En cuanto al material de que está hecho, el cordero siempre ha sido considerado como símbolo de la inocencia. El mandil del masón debe ser de piel blanca de cordero. Ninguna otra sustancia puede sustituir sin destruir por completo el carácter del símbolo. Las antiguas liturgias de iniciación contemplaban el decirle al neófito, al tiempo que se le entregaba el mandil:
“Por la piel del cordero os recordamos la pureza de la vida y la rectitud de vuestra conducta, que son tan esencialmente necesarias para poder ser admitido en la logia celestial superior, donde el Supremo Arquitecto del Universo preside toda la eternidad”.

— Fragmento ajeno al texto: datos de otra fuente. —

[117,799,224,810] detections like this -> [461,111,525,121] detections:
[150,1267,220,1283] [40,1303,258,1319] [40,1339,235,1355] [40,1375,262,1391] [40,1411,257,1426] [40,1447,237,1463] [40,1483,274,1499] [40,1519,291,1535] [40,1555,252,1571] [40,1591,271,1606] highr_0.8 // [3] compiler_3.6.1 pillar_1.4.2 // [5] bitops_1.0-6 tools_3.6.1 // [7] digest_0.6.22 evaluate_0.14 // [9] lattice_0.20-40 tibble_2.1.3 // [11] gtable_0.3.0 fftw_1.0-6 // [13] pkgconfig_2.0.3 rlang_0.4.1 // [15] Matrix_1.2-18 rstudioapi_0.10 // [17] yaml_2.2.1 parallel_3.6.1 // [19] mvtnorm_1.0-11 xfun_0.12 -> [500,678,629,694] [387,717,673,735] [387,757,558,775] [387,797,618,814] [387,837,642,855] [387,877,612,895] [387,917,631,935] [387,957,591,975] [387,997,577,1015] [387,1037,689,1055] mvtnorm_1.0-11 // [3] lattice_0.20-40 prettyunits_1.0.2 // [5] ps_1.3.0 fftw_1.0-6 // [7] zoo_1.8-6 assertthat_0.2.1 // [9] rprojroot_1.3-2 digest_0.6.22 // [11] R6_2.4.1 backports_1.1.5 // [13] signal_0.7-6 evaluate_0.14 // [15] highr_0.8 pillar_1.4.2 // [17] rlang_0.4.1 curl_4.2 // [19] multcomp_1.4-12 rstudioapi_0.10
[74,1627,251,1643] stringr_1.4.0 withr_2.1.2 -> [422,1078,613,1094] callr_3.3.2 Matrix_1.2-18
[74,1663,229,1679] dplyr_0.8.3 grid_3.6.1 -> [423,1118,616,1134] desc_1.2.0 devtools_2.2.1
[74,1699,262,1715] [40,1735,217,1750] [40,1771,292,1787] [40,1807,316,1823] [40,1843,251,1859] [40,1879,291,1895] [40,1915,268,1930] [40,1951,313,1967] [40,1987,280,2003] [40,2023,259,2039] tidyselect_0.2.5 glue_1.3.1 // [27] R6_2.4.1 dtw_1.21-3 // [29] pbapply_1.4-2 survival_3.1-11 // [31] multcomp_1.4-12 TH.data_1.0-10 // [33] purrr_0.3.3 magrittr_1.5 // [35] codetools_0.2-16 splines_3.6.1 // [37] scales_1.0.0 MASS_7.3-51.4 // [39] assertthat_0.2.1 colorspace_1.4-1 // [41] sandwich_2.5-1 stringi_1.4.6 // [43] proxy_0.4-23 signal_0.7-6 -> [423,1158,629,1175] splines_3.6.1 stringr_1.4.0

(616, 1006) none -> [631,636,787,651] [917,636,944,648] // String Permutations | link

Entonces, el verdadero mandil del Masón debe ser de piel de cordero de 14″ a 16″ de ancho, con 12″ o 14″ de alto, con babeta de 3″ o 4″ de alto.
Cuadrado y sin adornos.
Los mandiles adornados con lentejuelas, son una innovación de nuestros hermanos franceses, los cuales no se contentan con la simplicidad y la sencillez, lo cual los ha llevado a decorar profusamente sus mandiles, contagiando al resto del universo masónico, y desvirtuando así uno de los símbolos más fuertes de la Masonería.
Ha sido para algunos motivo de tanto orgullo el hecho de portar el mandil, que los hermanos de las logias de Inglaterra se refieren a él como: “LA CONDECORACIÓN MÁS ALTA, MÁS ANTIGUA QUE EL TOISÓN DE ORO O ÁGUILA ROMANA, Y MÁS HONORABLE QUE LA ESTRELLA O LA JARRETERA”.
En cuanto a la manera de llevarlo, nosotros, los aprendices Masones lo debemos llevar con la babeta levantada, simbolizando así el anhelo de crecer espiritualmente, con el alma apuntando a las alturas. Cuando el mandil de adhiere al cuerpo se sostiene por una cuerda, la cual forma un
circulo con respecto al cuerpo, simbolizando el espíritu de Dios.
En el grado 33 del rito escocés antiguo y aceptado, los hermanos que lo poseen están dispensados de portar el mandil, pues para ellos “El trabajo ha terminado”.
El triángulo de la babeta representa el alma Masónica, en un triángulo cuyos tres vértices significan:
Tres hechos vitales: Salud, Dinero y Amor.
Tres cosas que defender: Honor, Patria y Hogar.
Tres cosas que controlar: Carácter, Lengua y Conducta.
Tres hechos porque luchar: Inmortalidad, seguridad social y tranquilidad familiar.
Tres cualidades que estimar: Rectitud, Valor y Gratitud.
Tres hechos que meditar: Vida, Muerte y Eternidad.
Tres hechos que evitar: Pereza, Barbarie e Ignorancia.
Tres hechos que admirar: Voluntad, Dignidad y Lealtad.
Tres hechos que adoptar: Libertad, Igualdad y Fraternidad.
El ignorante grita, el inteligente discute, y el sabio calla.
Sabiduría, Fuerza y Belleza.
Salud, Fuerza y UNIÓN.
El cuadrado representa nuestro cuerpo (la tierra, la materia y la esencia). Uniendo estos tres significados, tenemos presente en el mandil la representación del hombre en alma, espíritu y cuerpo.